RAW DATA.
·····

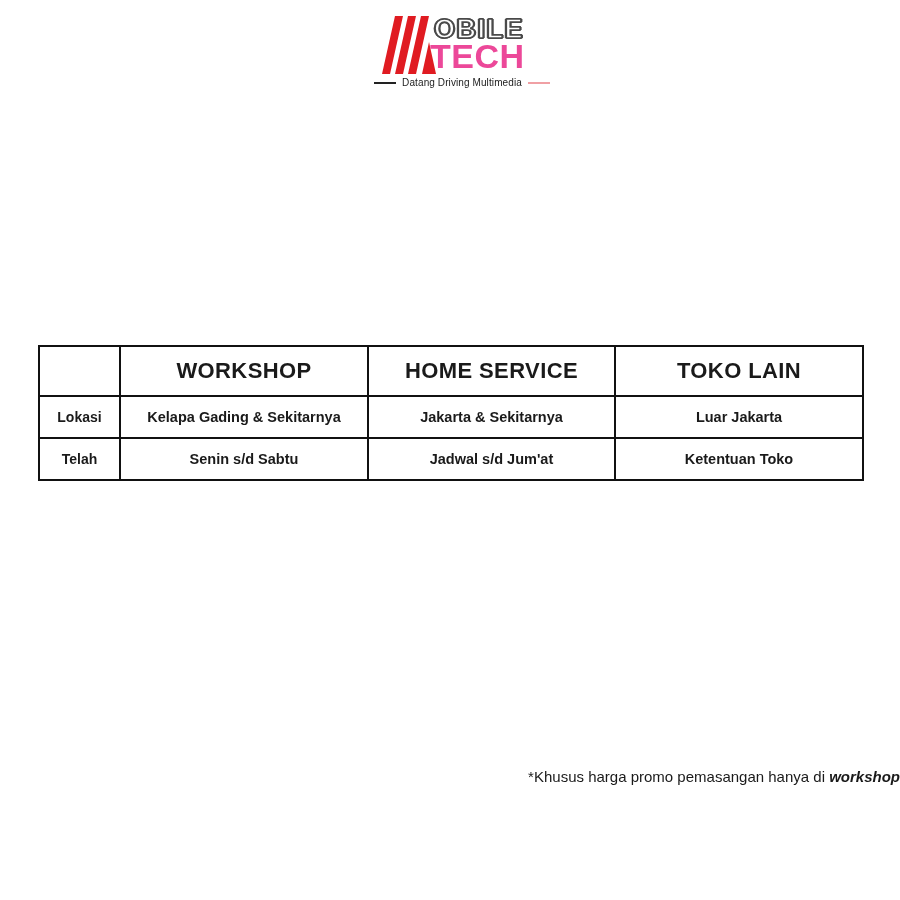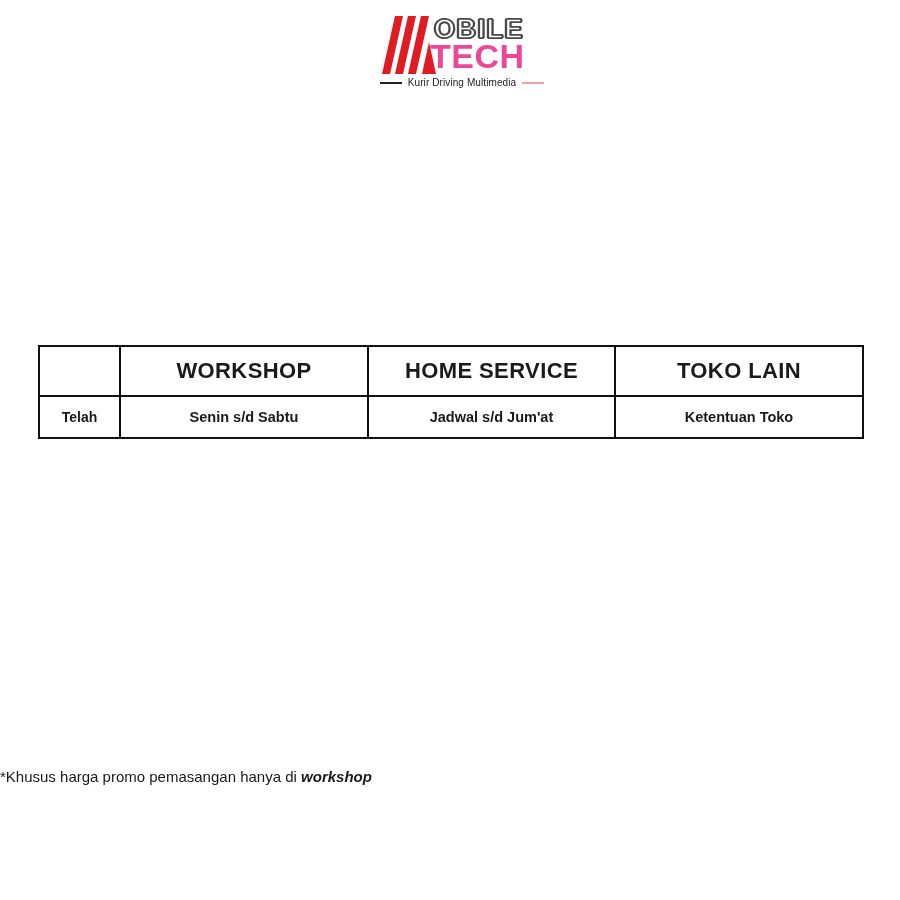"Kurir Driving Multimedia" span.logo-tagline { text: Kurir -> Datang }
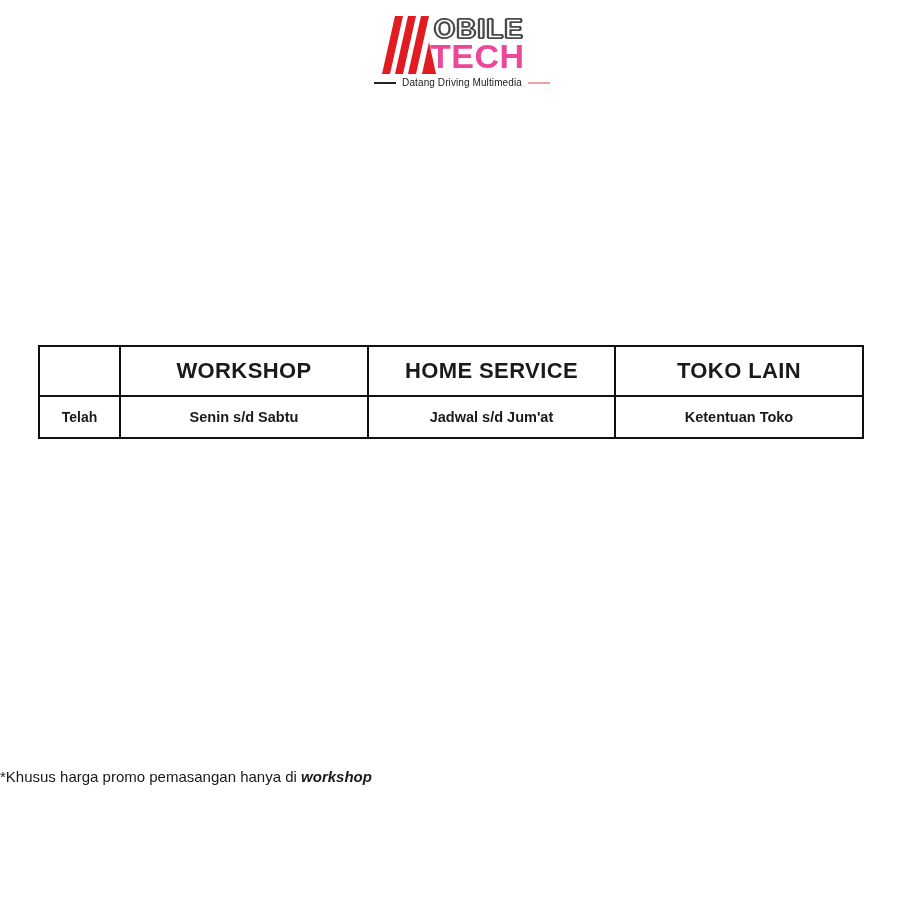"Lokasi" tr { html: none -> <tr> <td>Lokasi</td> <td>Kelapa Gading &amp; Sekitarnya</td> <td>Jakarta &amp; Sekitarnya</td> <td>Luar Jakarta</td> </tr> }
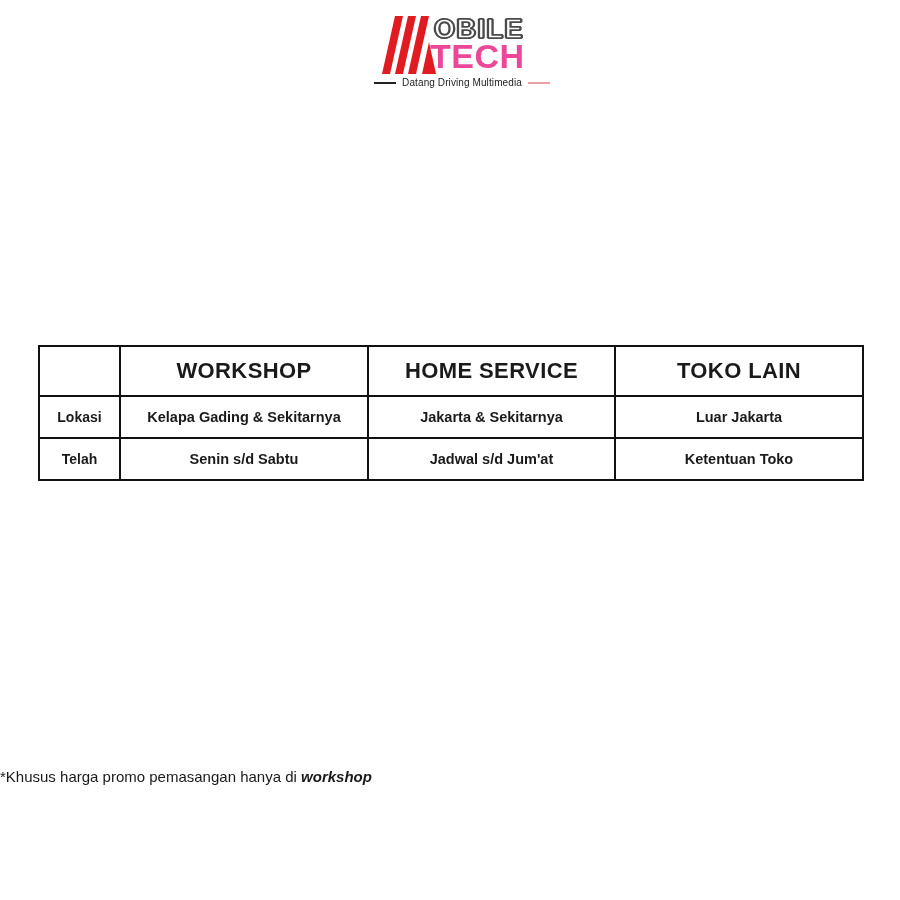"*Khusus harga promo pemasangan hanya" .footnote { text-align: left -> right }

·····

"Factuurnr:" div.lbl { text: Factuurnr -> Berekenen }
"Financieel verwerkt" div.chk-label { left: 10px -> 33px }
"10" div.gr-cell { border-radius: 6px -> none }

·····

PROBLEM TO SOLVE. Will you return exactly the lines above from the one with "left: 10px ->" down to the one with "border-radius: 6px ->", counting both as part of the range?

ANSWER TO THIS EXERCISE.
"Financieel verwerkt" div.chk-label { left: 10px -> 33px }
"10" div.gr-cell { border-radius: 6px -> none }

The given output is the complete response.